** ASSIGNMENT **
Locate the word "preto" in the material, then show every line that holds it.

** RECORD SET **
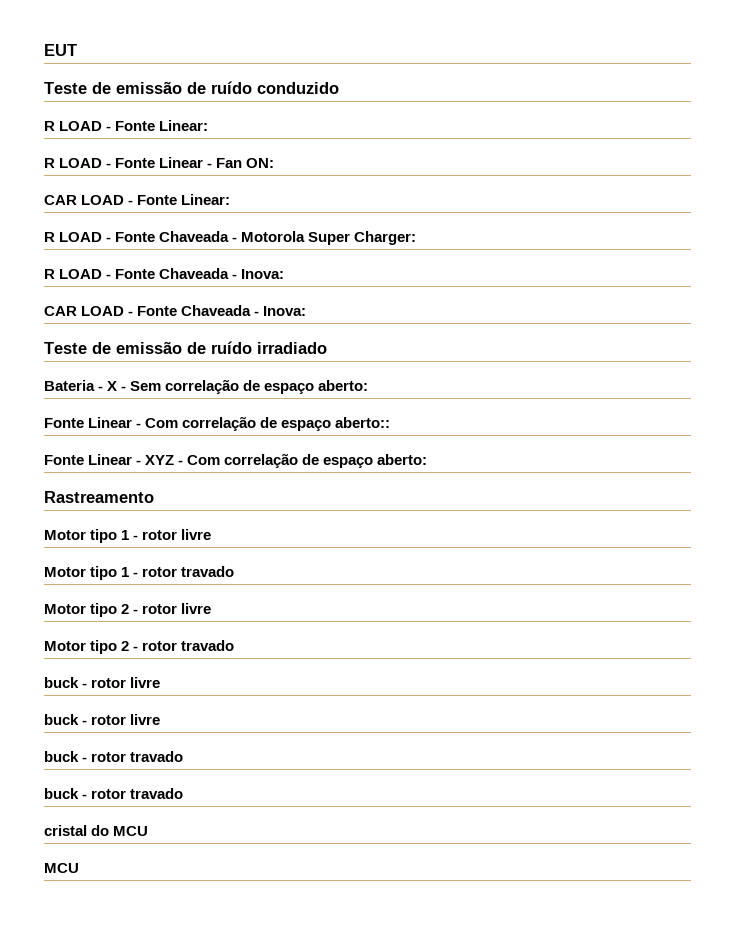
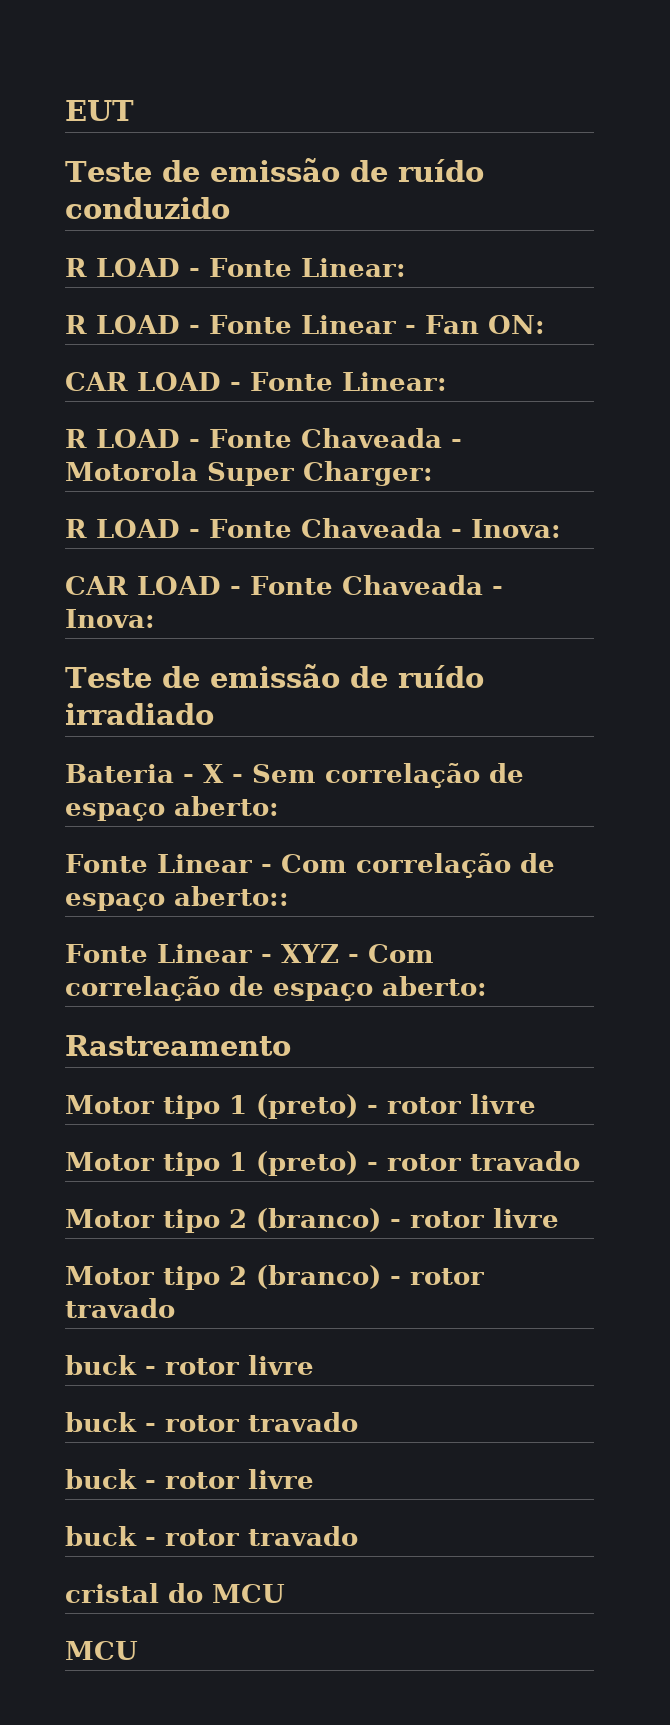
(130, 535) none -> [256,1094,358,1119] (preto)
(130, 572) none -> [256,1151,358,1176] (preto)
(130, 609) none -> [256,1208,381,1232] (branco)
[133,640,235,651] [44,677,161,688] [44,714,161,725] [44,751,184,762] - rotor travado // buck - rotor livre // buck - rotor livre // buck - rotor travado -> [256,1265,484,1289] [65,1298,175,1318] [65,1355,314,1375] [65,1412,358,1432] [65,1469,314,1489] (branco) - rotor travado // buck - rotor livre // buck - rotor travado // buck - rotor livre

...

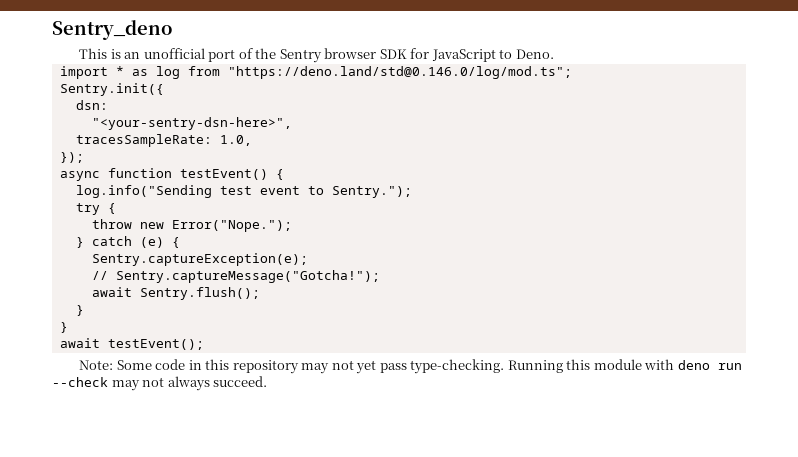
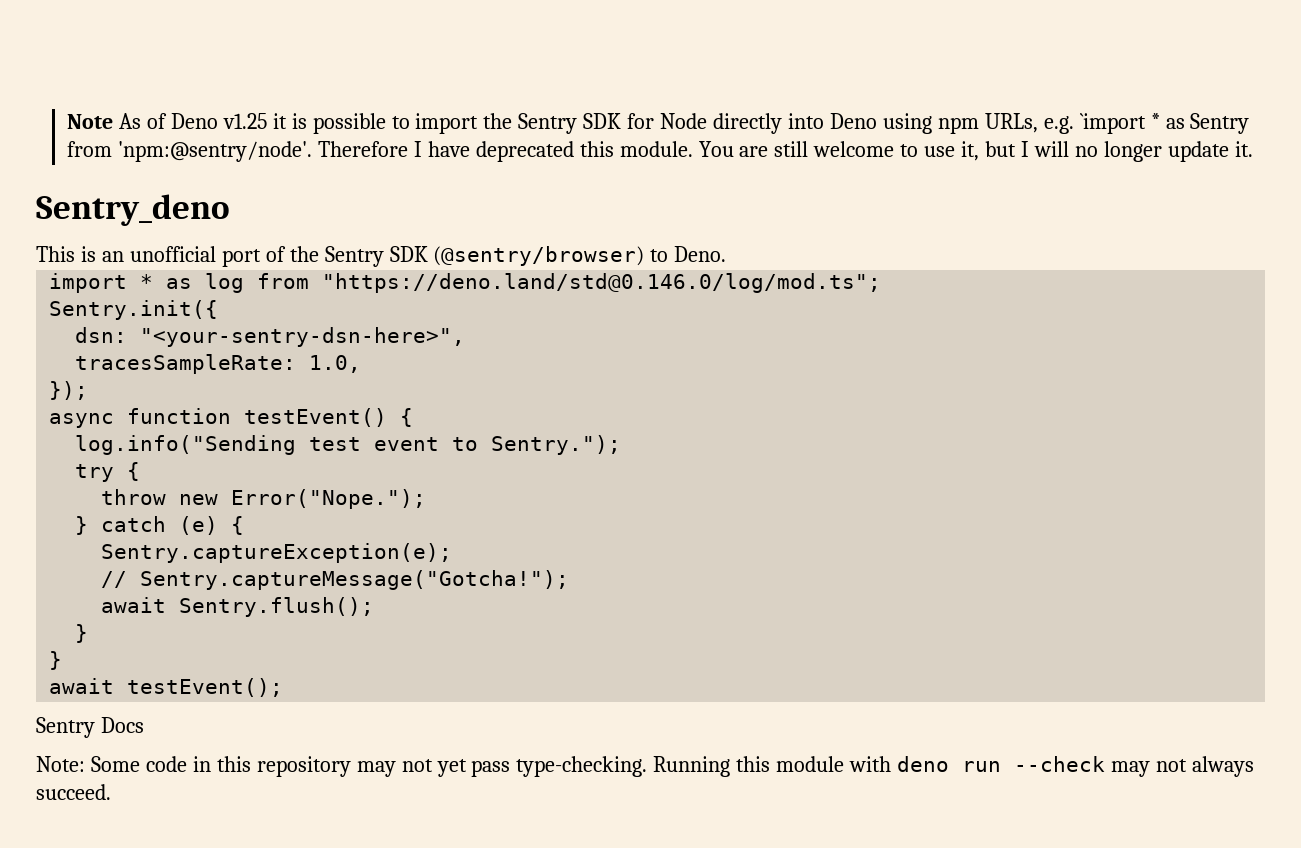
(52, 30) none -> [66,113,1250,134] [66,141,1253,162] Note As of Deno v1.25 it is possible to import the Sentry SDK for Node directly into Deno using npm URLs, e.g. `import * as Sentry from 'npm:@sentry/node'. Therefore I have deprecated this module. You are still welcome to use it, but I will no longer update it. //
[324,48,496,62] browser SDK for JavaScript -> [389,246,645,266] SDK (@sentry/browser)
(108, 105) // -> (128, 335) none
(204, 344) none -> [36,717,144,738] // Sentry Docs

---

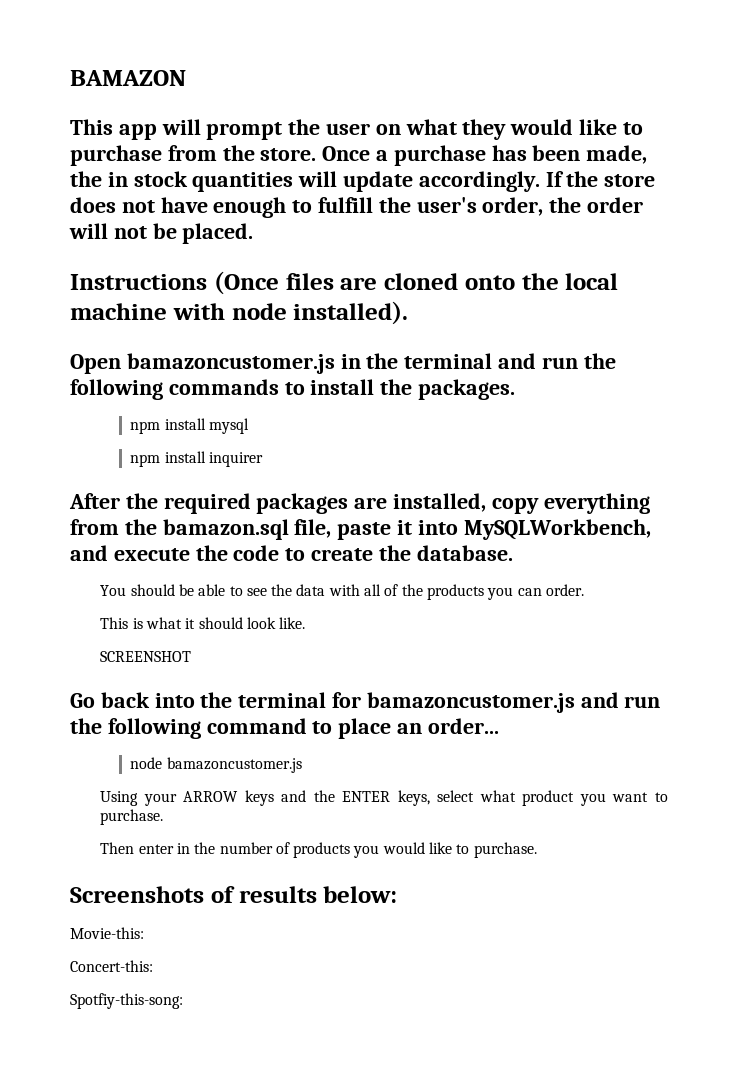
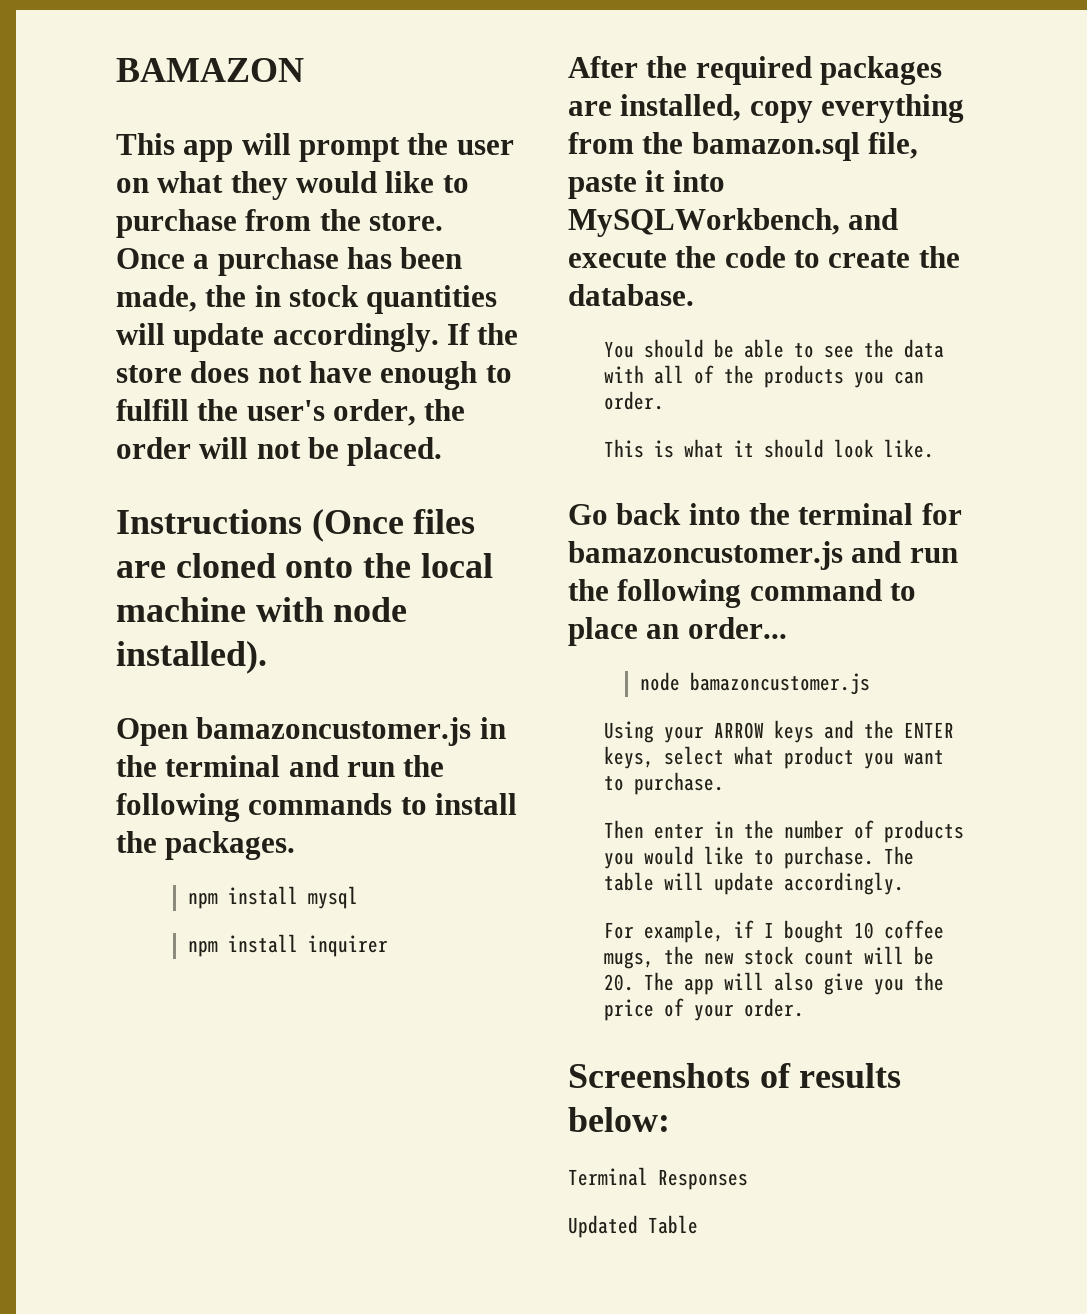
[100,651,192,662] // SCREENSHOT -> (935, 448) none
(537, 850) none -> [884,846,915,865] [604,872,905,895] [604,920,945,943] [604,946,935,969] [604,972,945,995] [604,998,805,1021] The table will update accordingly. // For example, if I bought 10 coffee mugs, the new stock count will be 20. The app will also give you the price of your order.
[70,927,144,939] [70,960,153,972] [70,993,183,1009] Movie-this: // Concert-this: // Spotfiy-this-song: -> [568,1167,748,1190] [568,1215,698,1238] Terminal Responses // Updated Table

** SOLUTION **
(130, 535) none -> [256,1094,358,1119] (preto)
(130, 572) none -> [256,1151,358,1176] (preto)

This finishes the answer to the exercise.